Exercise instructions: In the answer, give the entries below exactly, from the first line through the line with "[216,265,256,285] 追加 -> [173,214,209,231] 対応", with every picture omitted.

Content revision data:

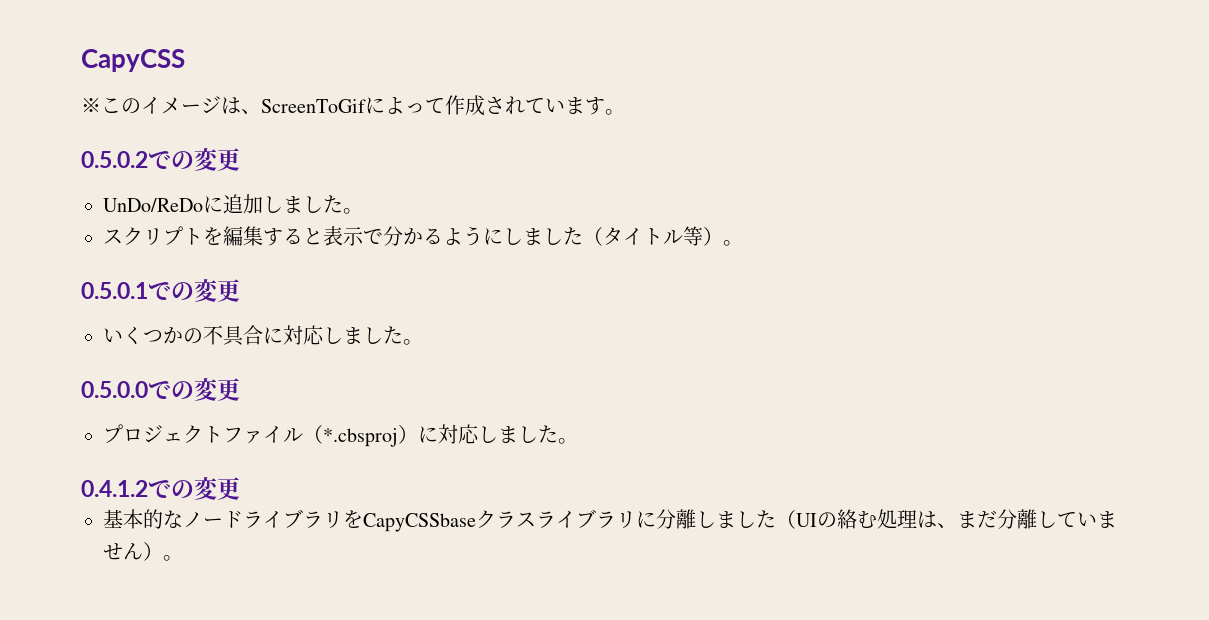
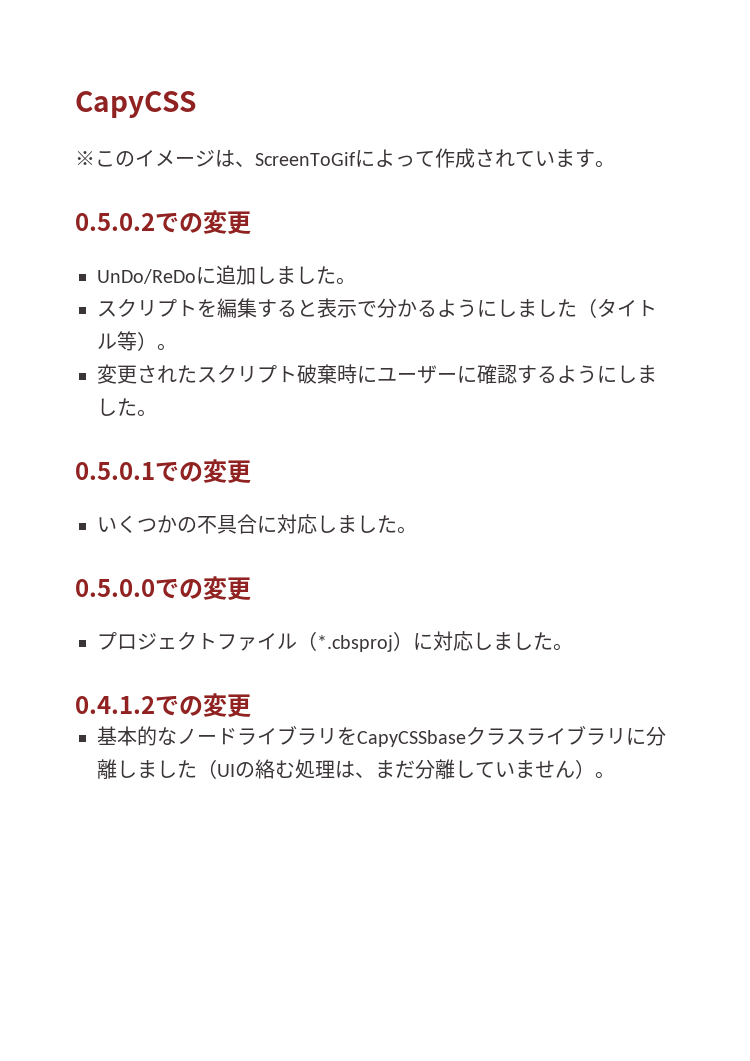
(743, 243) none -> [97,364,657,384] [97,398,157,417] // 変更されたスクリプト破棄時にユーザーに確認するようにしました。

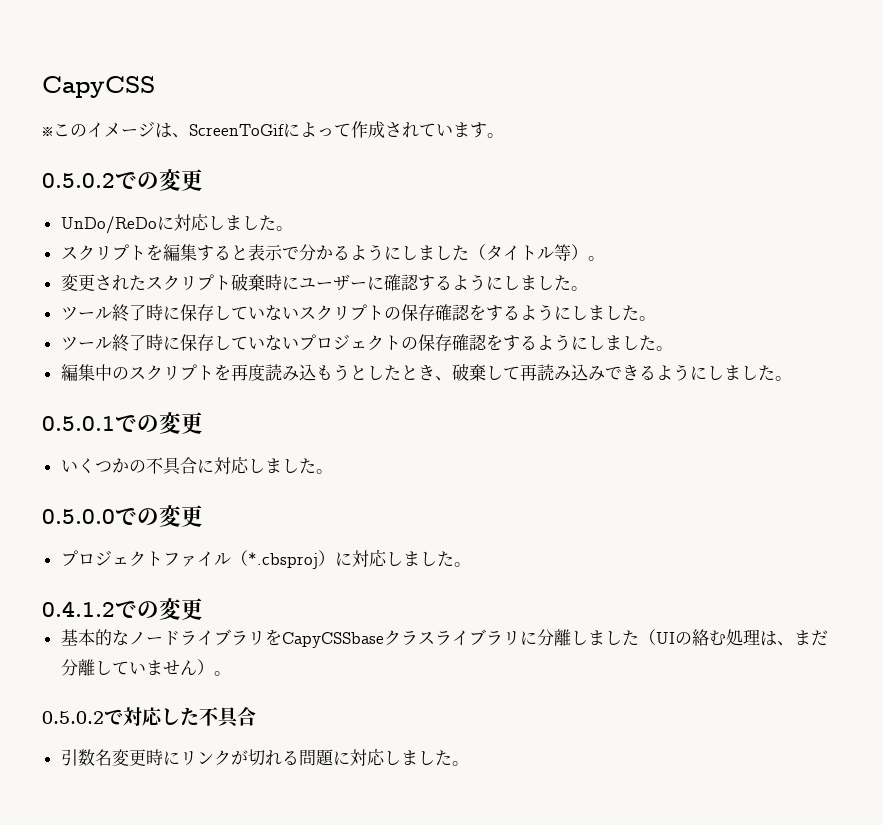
[216,265,256,285] 追加 -> [173,214,209,231] 対応
(157, 413) none -> [60,304,656,322] [60,334,673,352] [60,363,792,381] // ツール終了時に保存していないスクリプトの保存確認をするようにしました。 // ツール終了時に保存していないプロジェクトの保存確認をするようにしました。 // 編集中のスクリプトを再度読み込もうとしたとき、破棄して再読み込みできるようにしました。
(615, 775) none -> [42,707,256,728] [60,749,469,766] // 0.5.0.2で対応した不具合 // 引数名変更時にリンクが切れる問題に対応しました。

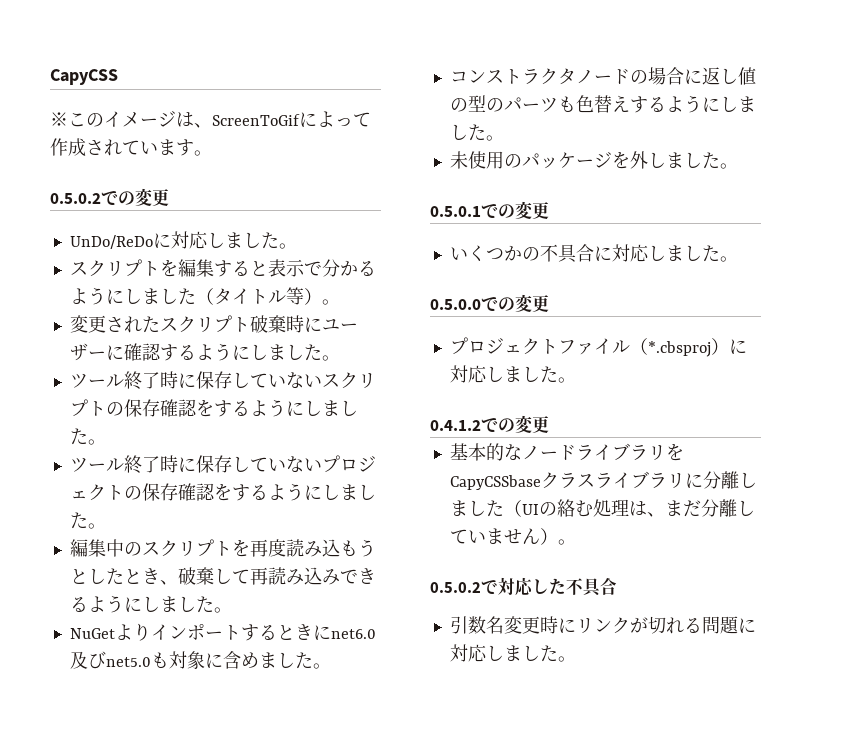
(792, 378) none -> [69,623,376,641] [69,651,331,669] [449,67,756,85] [449,95,756,113] [449,124,504,141] [449,151,738,169] // NuGetよりインポートするときにnet6.0及びnet5.0も対象に含めました。 // コンストラクタノードの場合に返し値の型のパーツも色替えするようにしました。 // 未使用のパッケージを外しました。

Answer to this task:
(743, 243) none -> [97,364,657,384] [97,398,157,417] // 変更されたスクリプト破棄時にユーザーに確認するようにしました。

[216,265,256,285] 追加 -> [173,214,209,231] 対応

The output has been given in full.